Screenshot and code edit data:
○ ○ ○
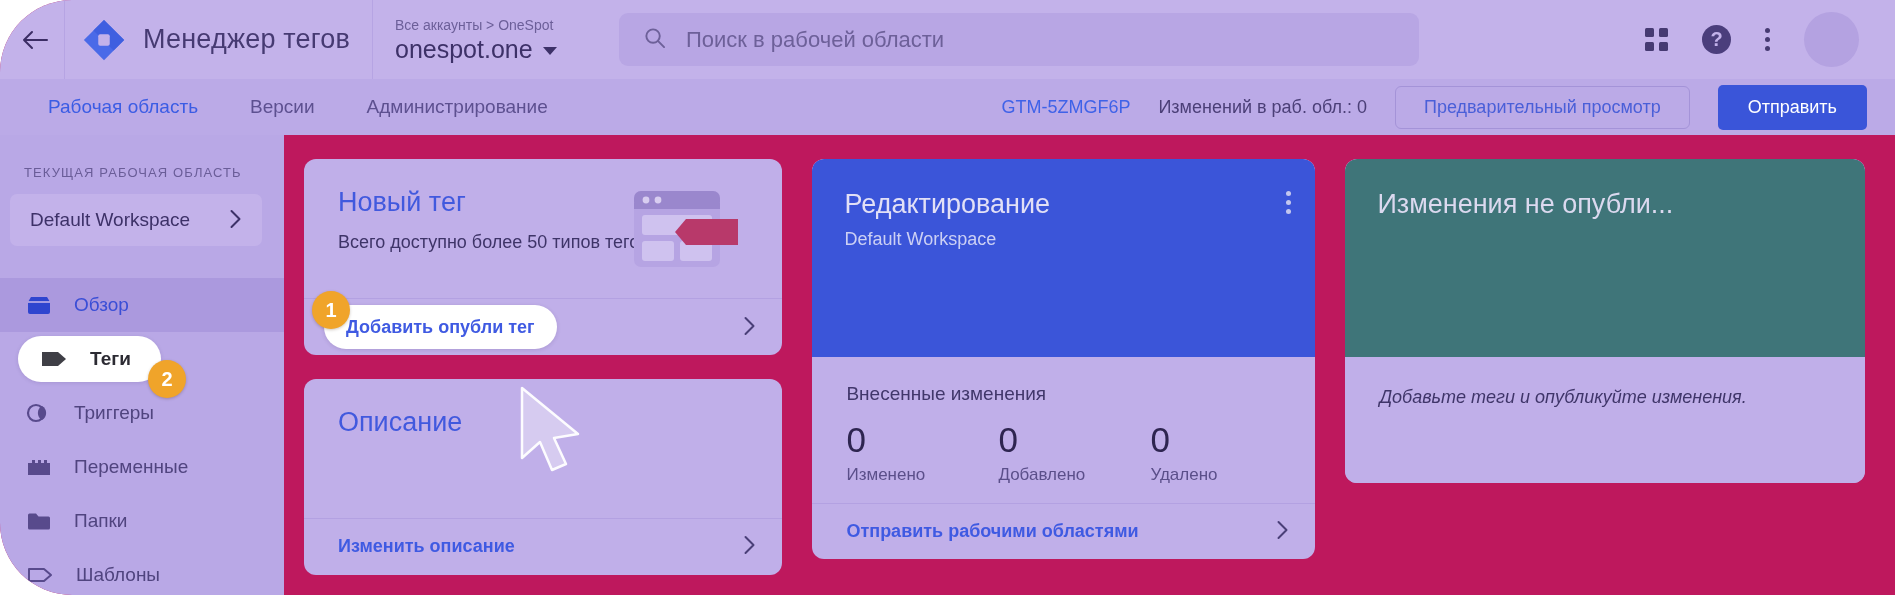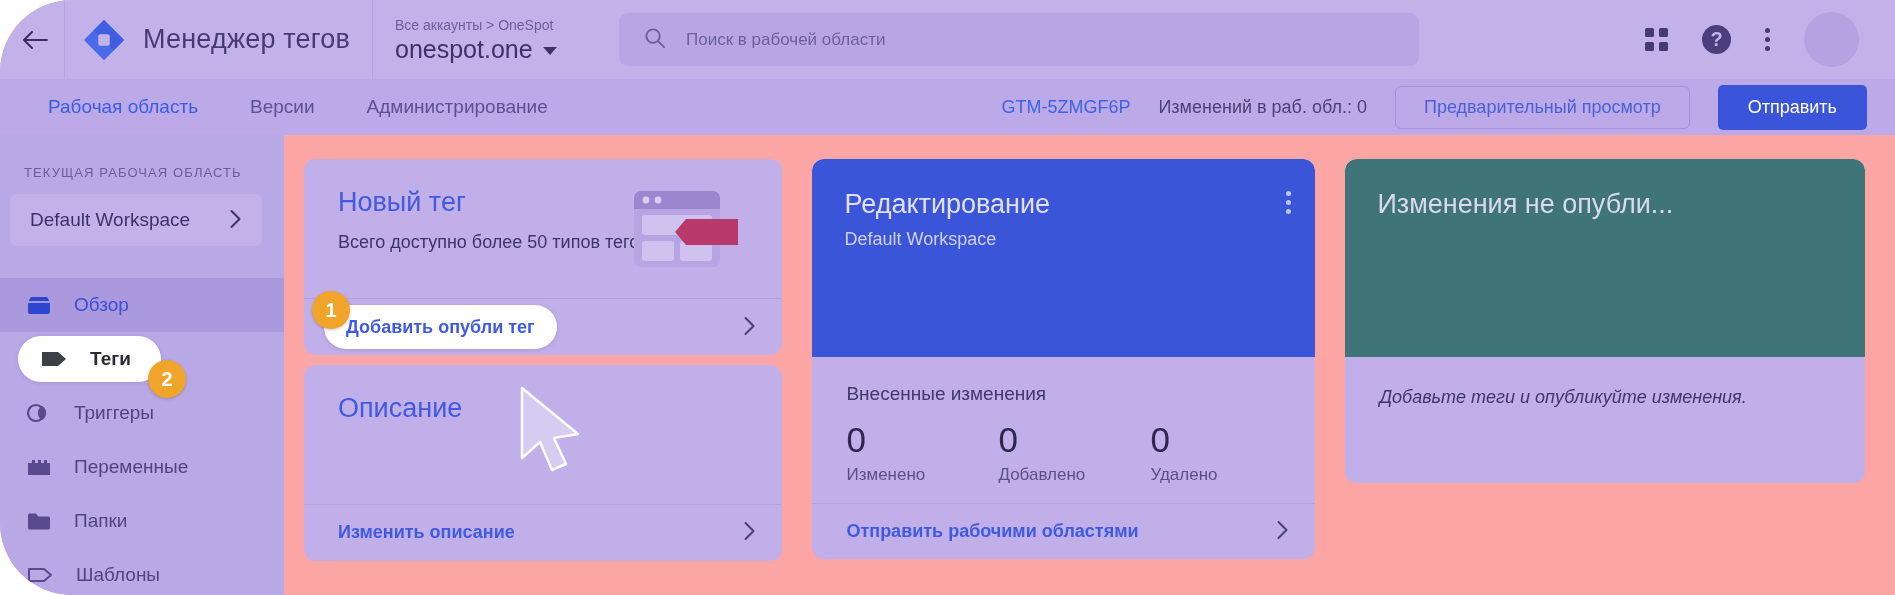"Менеджер тегов" #app { background: #fca5a5 -> #be185d }
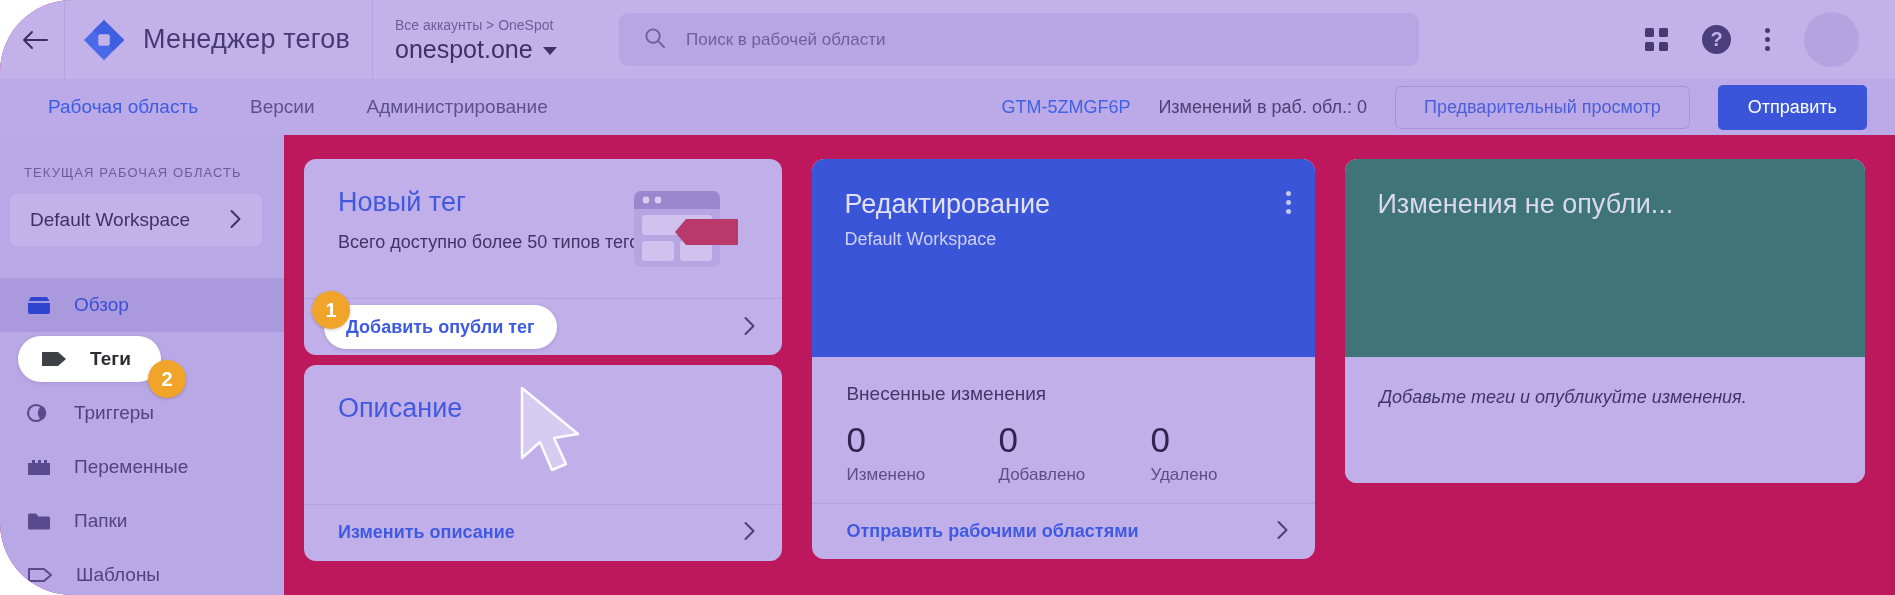"Поиск в рабочей области" .search-ph { font-size: 17px -> 22px }
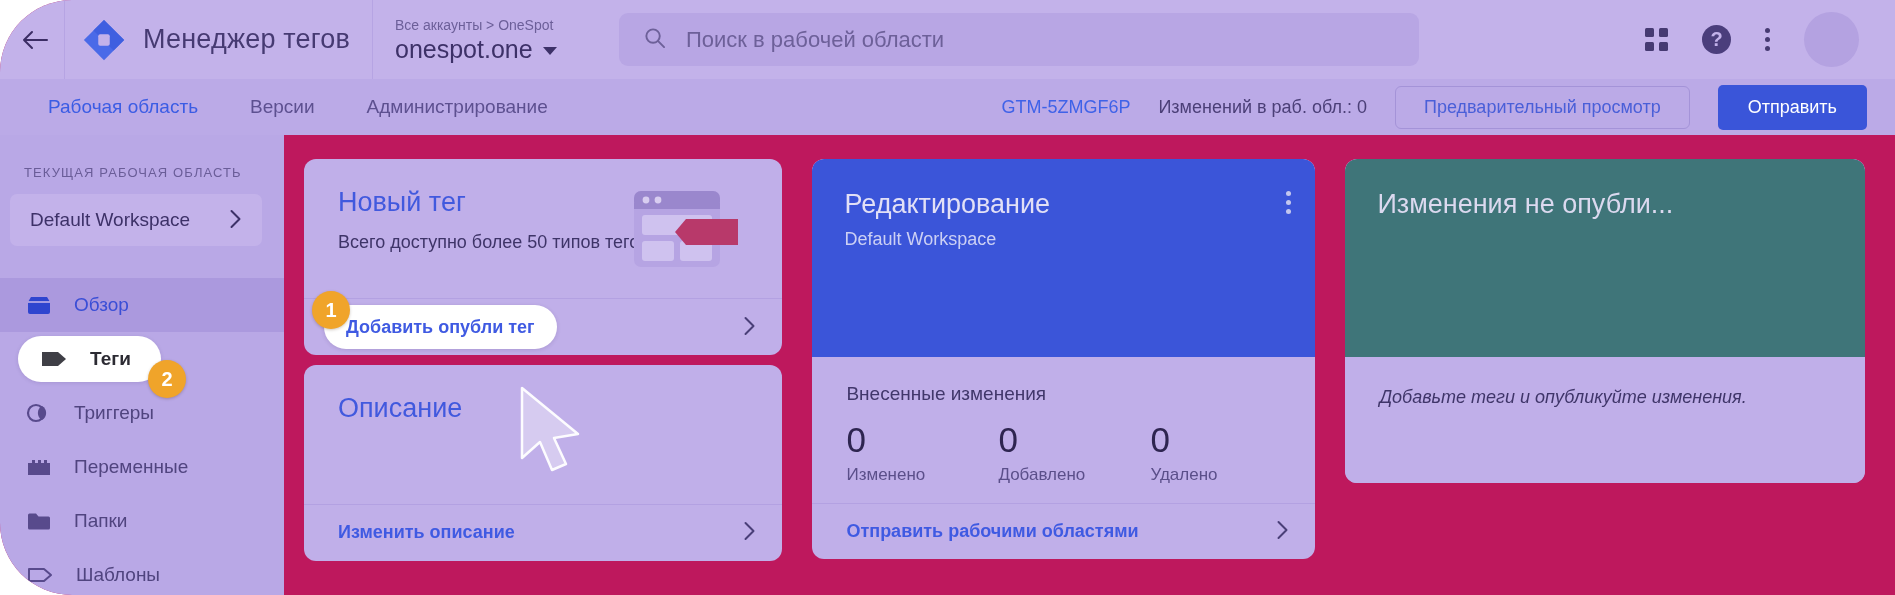"Новый тег" .col { gap: 10px -> 24px }
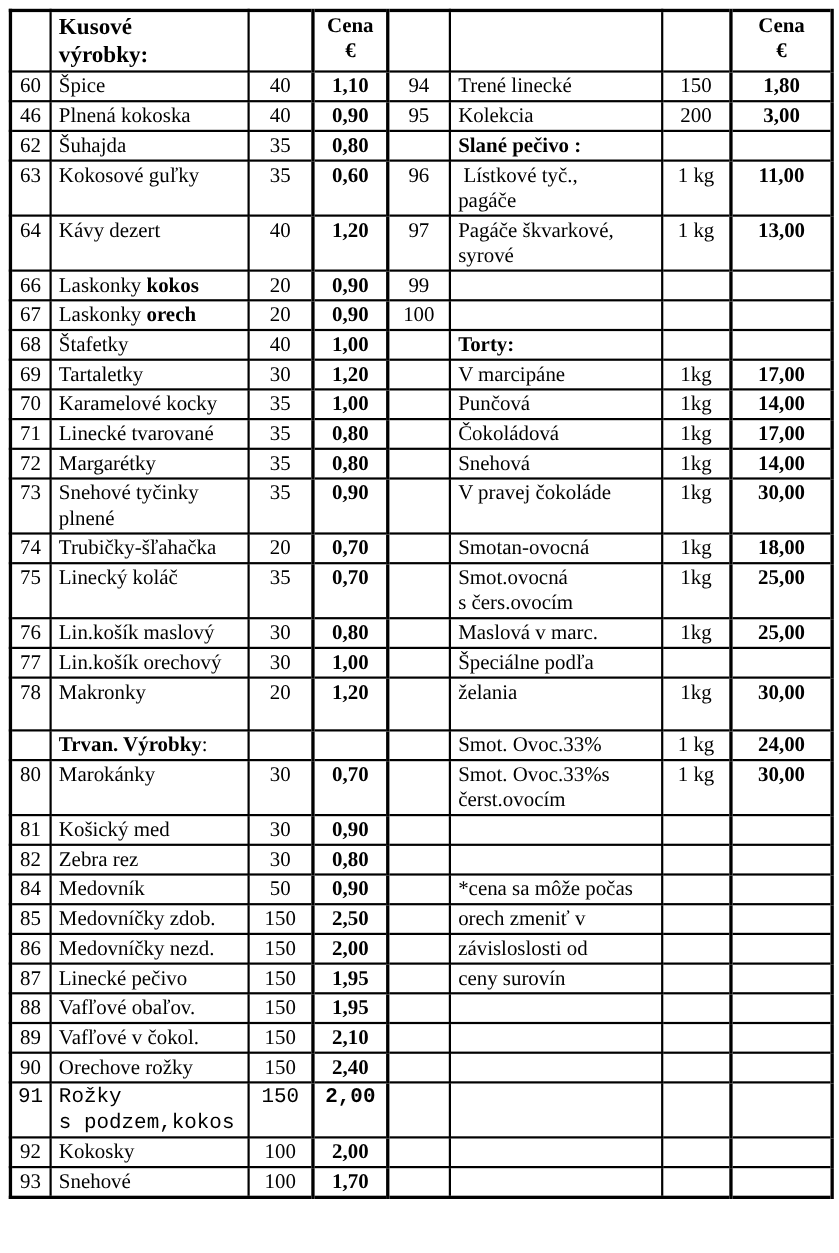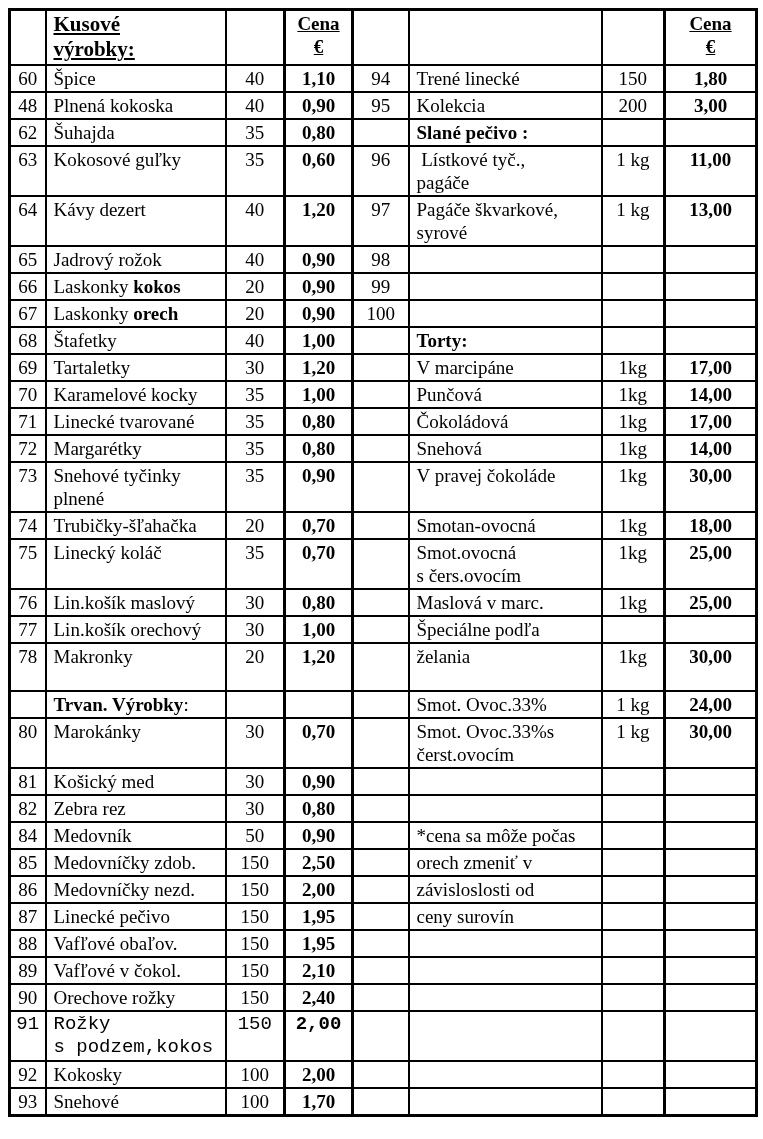"Kusové" tr.header-row { text-decoration: underline -> none }
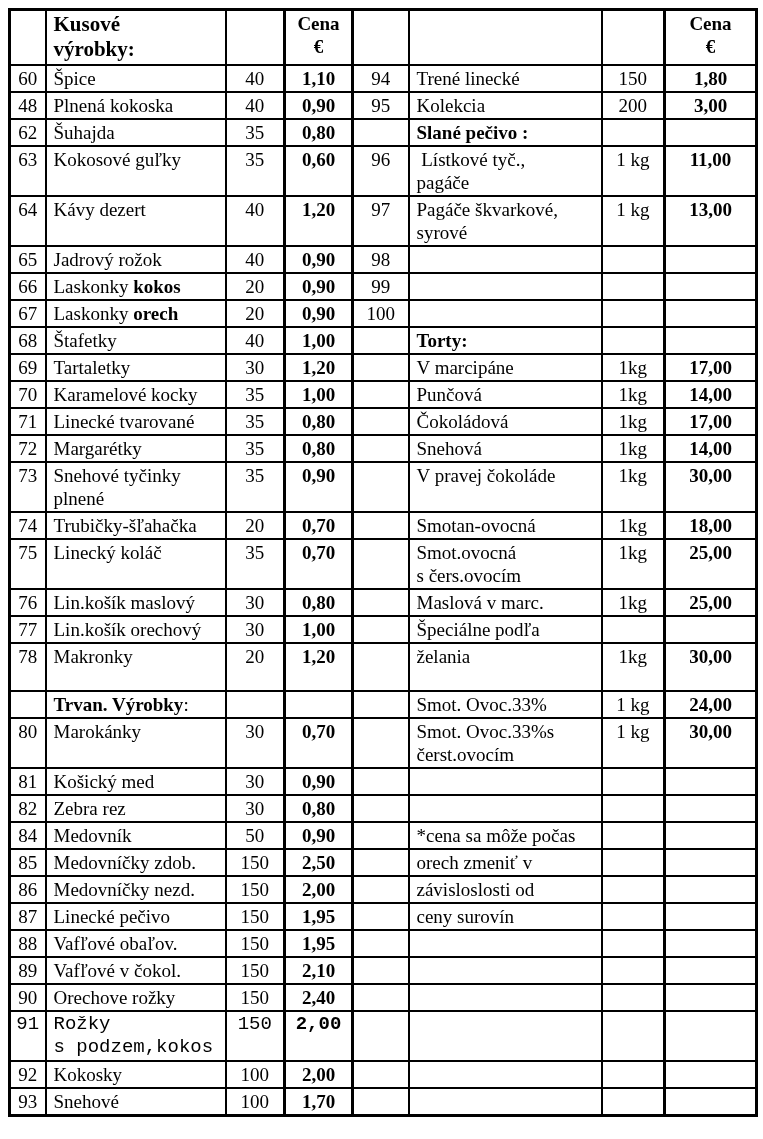"48" td.c0 { text: 48 -> 46 }
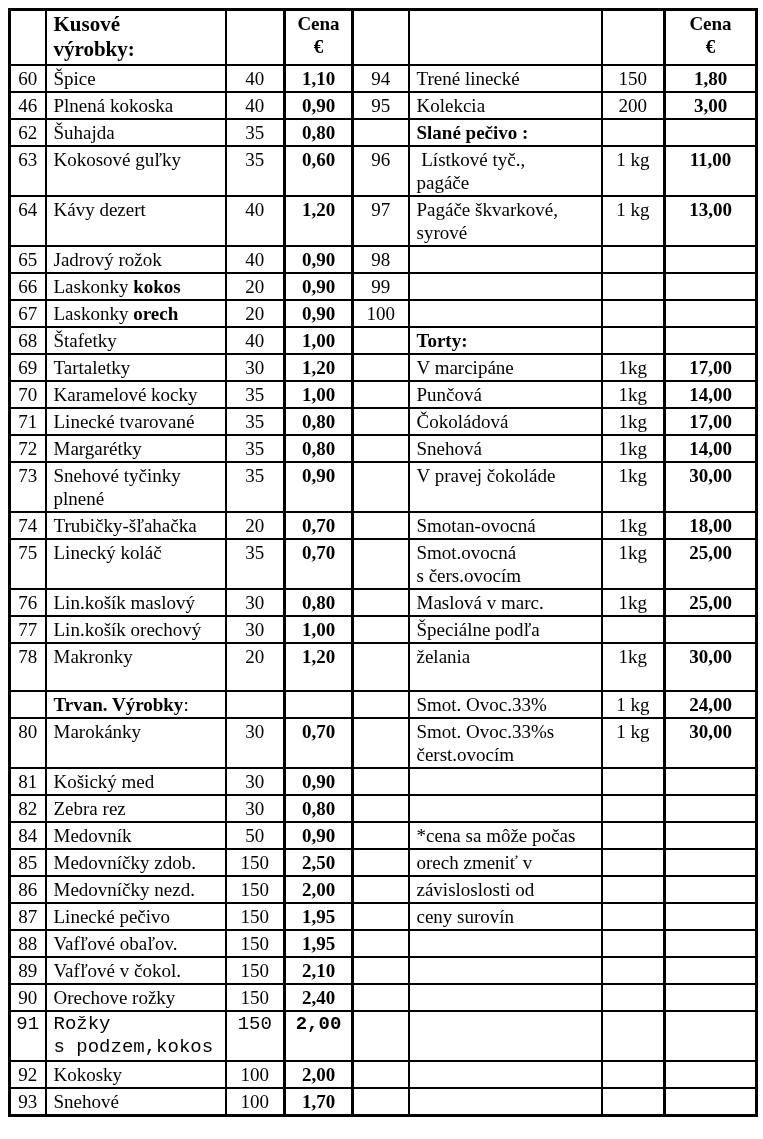"65" tr { html: <tr> <td>65</td> <td>Jadrový rožok</td> <td>40</td> <td>0,90</td> <td>98</td> <td></td> <td></td> <td></td> </tr> -> none }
○ ○ ○
The records above, copied word for word without the pictures, are what should be output.

"Менеджер тегов" #app { background: #fca5a5 -> #be185d }
"Поиск в рабочей области" .search-ph { font-size: 17px -> 22px }
"Новый тег" .col { gap: 10px -> 24px }
"Kusové" tr.header-row { text-decoration: underline -> none }
"48" td.c0 { text: 48 -> 46 }
"65" tr { html: <tr> <td>65</td> <td>Jadrový rožok</td> <td>40</td> <td>0,90</td> <td>98</td> <td></td> <td></td> <td></td> </tr> -> none }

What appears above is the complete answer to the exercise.